Molto, quindi, si può e si deve fare sul piano organizzativo, ma la vera emergenza è adeguare il finanziamento del SSN agli standard dei Paesi europei avanzati (8% del PIL), ed è urgente e indispensabile, perché un SSN che funziona non solo tutela la salute ma contribuisce anche alla coesione sociale.
La lunga argomentazione a sostegno del servizio sanitario nazionale è supportata da dieci interrogativi: Possiamo fare a meno del Ssn? Stiamo finanziando adeguatamente il nostro Ssn? Le strutture sanitarie sono moderne e adeguate?
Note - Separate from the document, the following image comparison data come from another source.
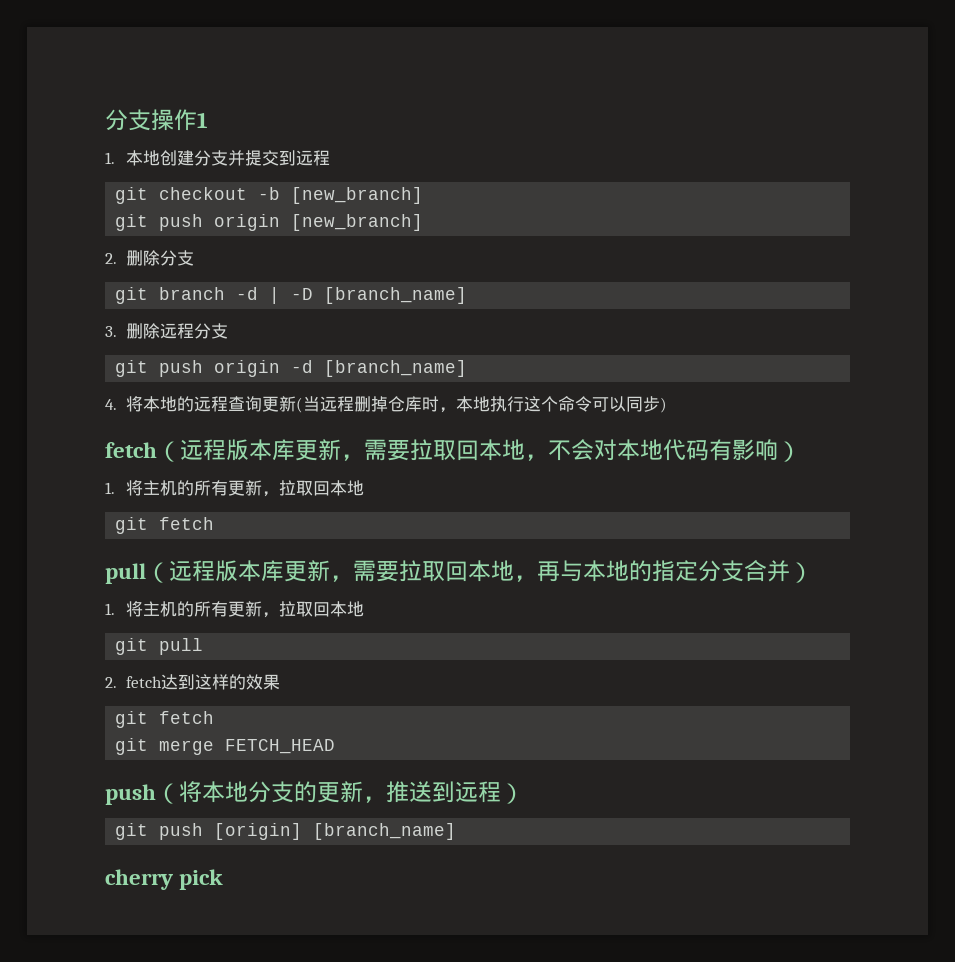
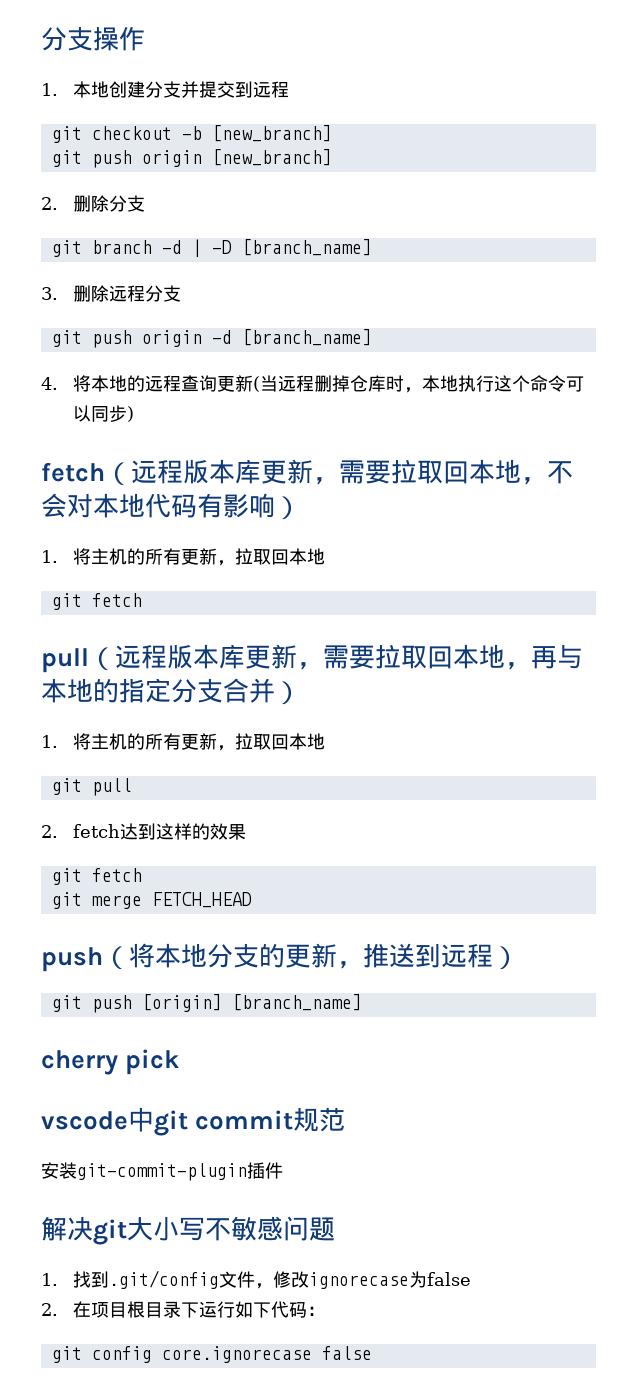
- 分支操作1
+ 分支操作
+ vscode中git commit规范
+ 安装git-commit-plugin插件
+ 解决git大小写不敏感问题
+ 1.找到.git/config文件，修改ignorecase为false
+ 2.在项目根目录下运行如下代码：
+ git config core.ignorecase false

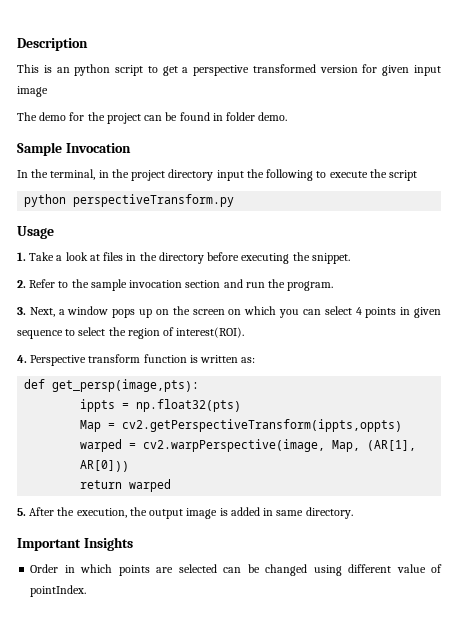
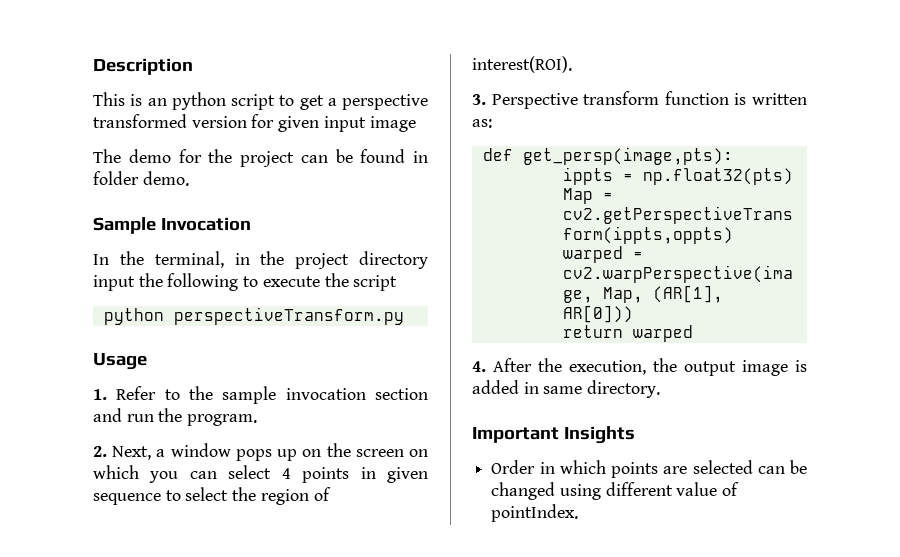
- 1. Take a look at files in the directory before executing the snippet.
- 2. Refer to the sample invocation section and run the program.
+ 1. Refer to the sample invocation section and run the program.
- 3. Next, a window pops up on the screen on which you can select 4 points in given sequence to select the region of interest(ROI).
+ 2. Next, a window pops up on the screen on which you can select 4 points in given sequence to select the region of interest(ROI).
- 4. Perspective transform function is written as:
+ 3. Perspective transform function is written as:
- 5. After the execution, the output image is added in same directory.
+ 4. After the execution, the output image is added in same directory.

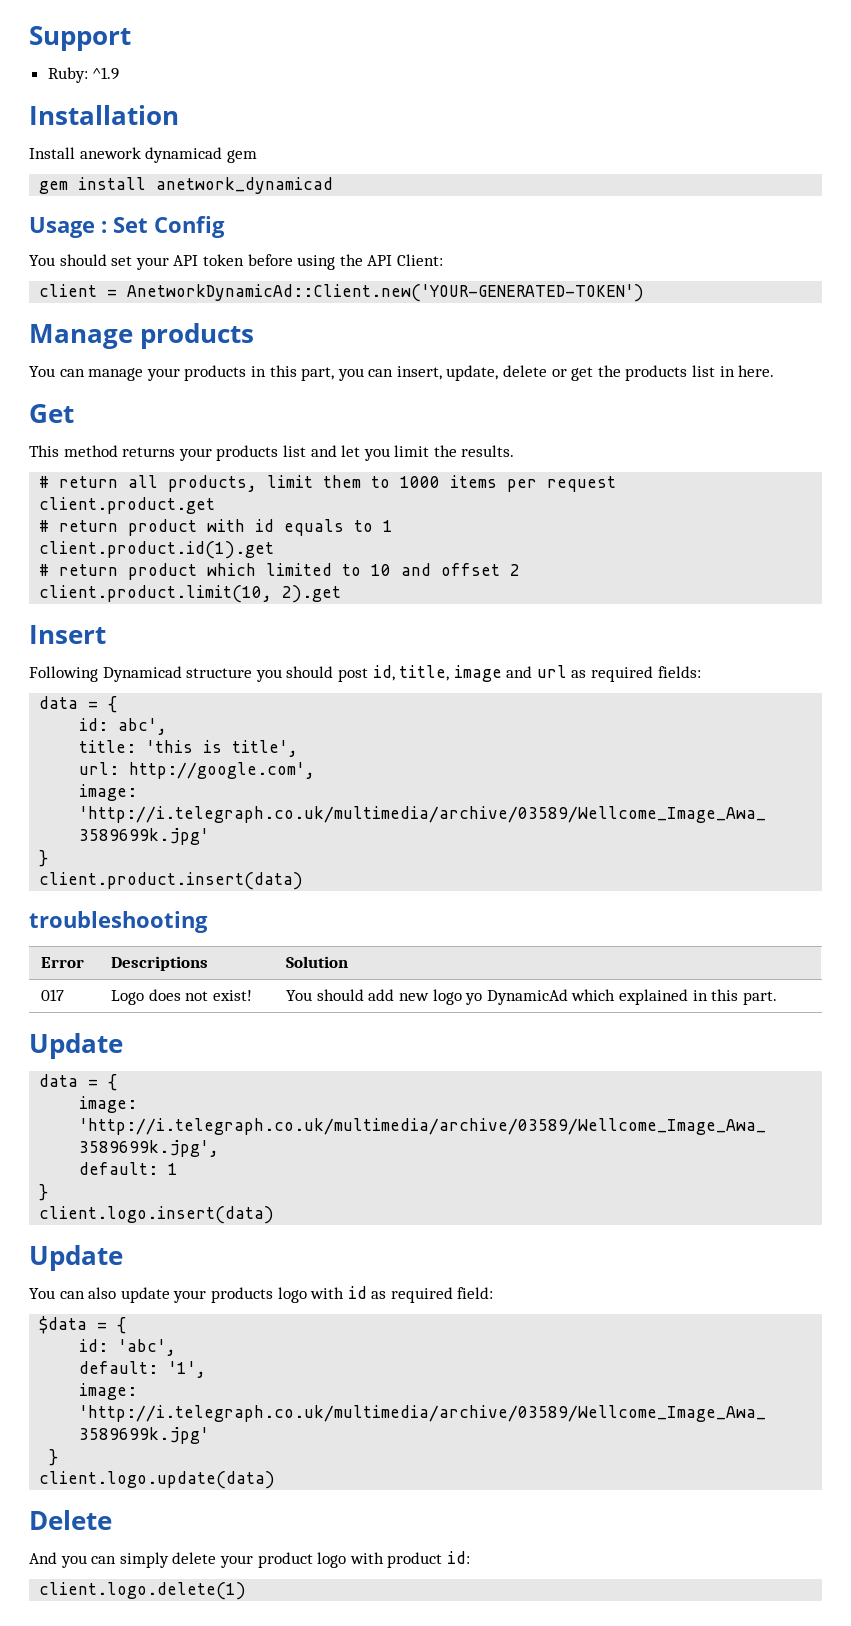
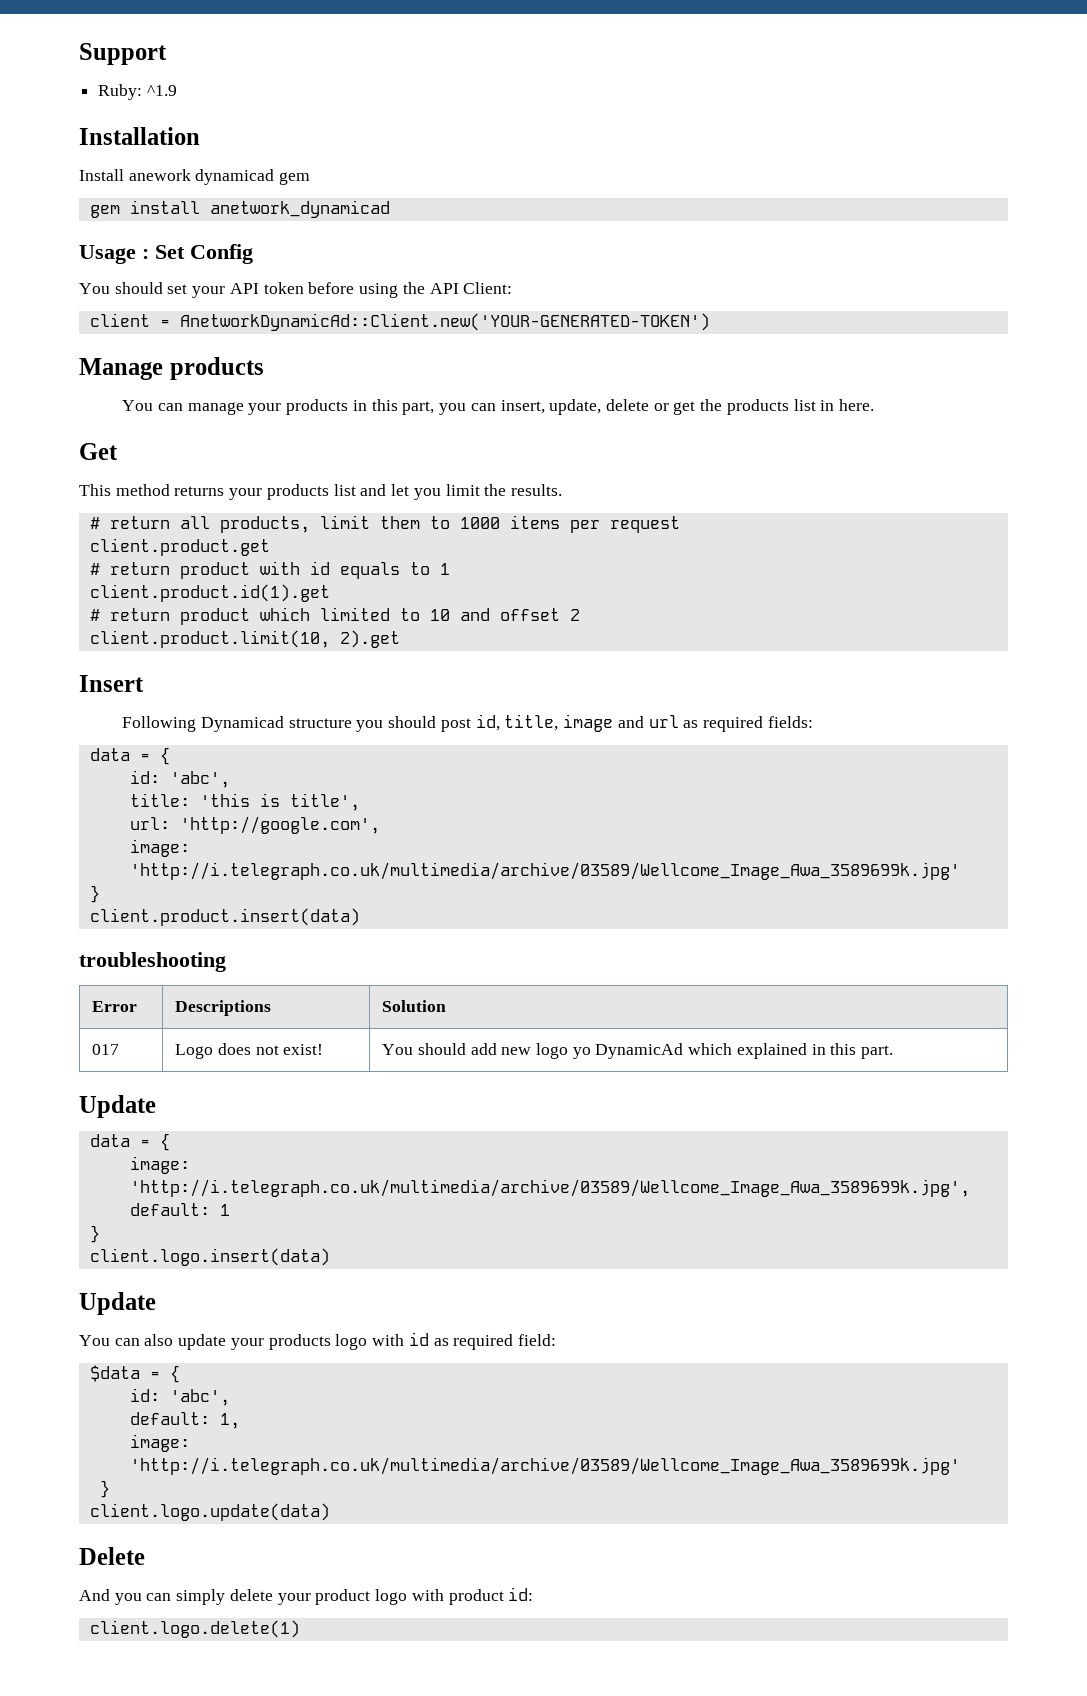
  Following Dynamicad structure you should post id, title, image and url as required fields:
  data = {
- id: abc',
+ id: 'abc',
- url: http://google.com',
+ url: 'http://google.com',
- default: '1',
+ default: 1,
Gli operatori del SSN si sentono valorizzati, tutelati e motivati? La continuità assistenziale sta funzionando? L’organizzazione del Ssn e la misurazione dei suoi risultati sono efficienti, efficaci e utilizzano le tecnologie disponibili? Stiamo governando adeguatamente l’immissione delle nuove tecnologie? L’accesso alle cure è agevole e sufficientemente tempestivo? Le attuali politiche di prevenzione sono sufficienti? I cittadini sono consapevoli della complessità del tema salute e hanno gli strumenti per essere protagonisti?
“Tra qualche anno – è la conclusione del documento – celebreremo il 50° compleanno del nostro SSN: mantenerlo efficiente e in buona salute è un dovere morale verso le prossime generazioni, per non disperdere un patrimonio unico che abbiamo avuto la fortuna di ereditare”.
“Voglio continuare a vivere in un paese in cui una persona, se si ammala, debba preoccuparsi solo di guarire. Non di quanto costa la sua cura, o di cosa fare quando scade l'assicurazione". Ha ribadito Alberto Mantovani, immunologo e direttore scientifico di Humanitas tra i firmatari dell’appello, in un'intervista a Repubblica dove parla della scelta di sottoscrivere la lettera appello per salvare il servizio sanitario nazionale. Una scelta dettata come riferisce anche dai dati dell' ultimo rapporto del Censis e dell'Aiop (l'Associazione degli ospedali privati) "secondo cui l'Italia sta andando verso una salute per censo, in cui solo i ricchi riescono a curarsi nel migliore dei modi".
Poi c'è il tema della carenza di medici i determinati settori usuranti. "Oggi gli studenti di medicina sono molto meglio preparati di quando io ero studente. Forse però non riusciamo a trasmettere bene la componente vocazionale di questo mestiere - prosegue -. Ai miei tempi c'era la coda per entrare a chirurgia, oggi la coda si è trasferita a chirurgia estetica. Vivo con angoscia questa mancanza di attrattività da parte di alcuni settori che pure sono il cuore della nostra professione. Penso alla medicina d'urgenza, ma uguale importanza hanno tutte le professioni sanitarie e infermieristiche".
Allo Stato "chiediamo più risorse, controllo sulla qualità clinica ed efficienza. Se getti più risorse in un sistema che spreca, infatti, non farai grandi passi avanti. C'è bisogno di meno burocrazia - conclude -. E serve un uso più appropriato di esami e farmaci, a partire dagli antibiotici. È anche vitale sostenere molto di più la ricerca".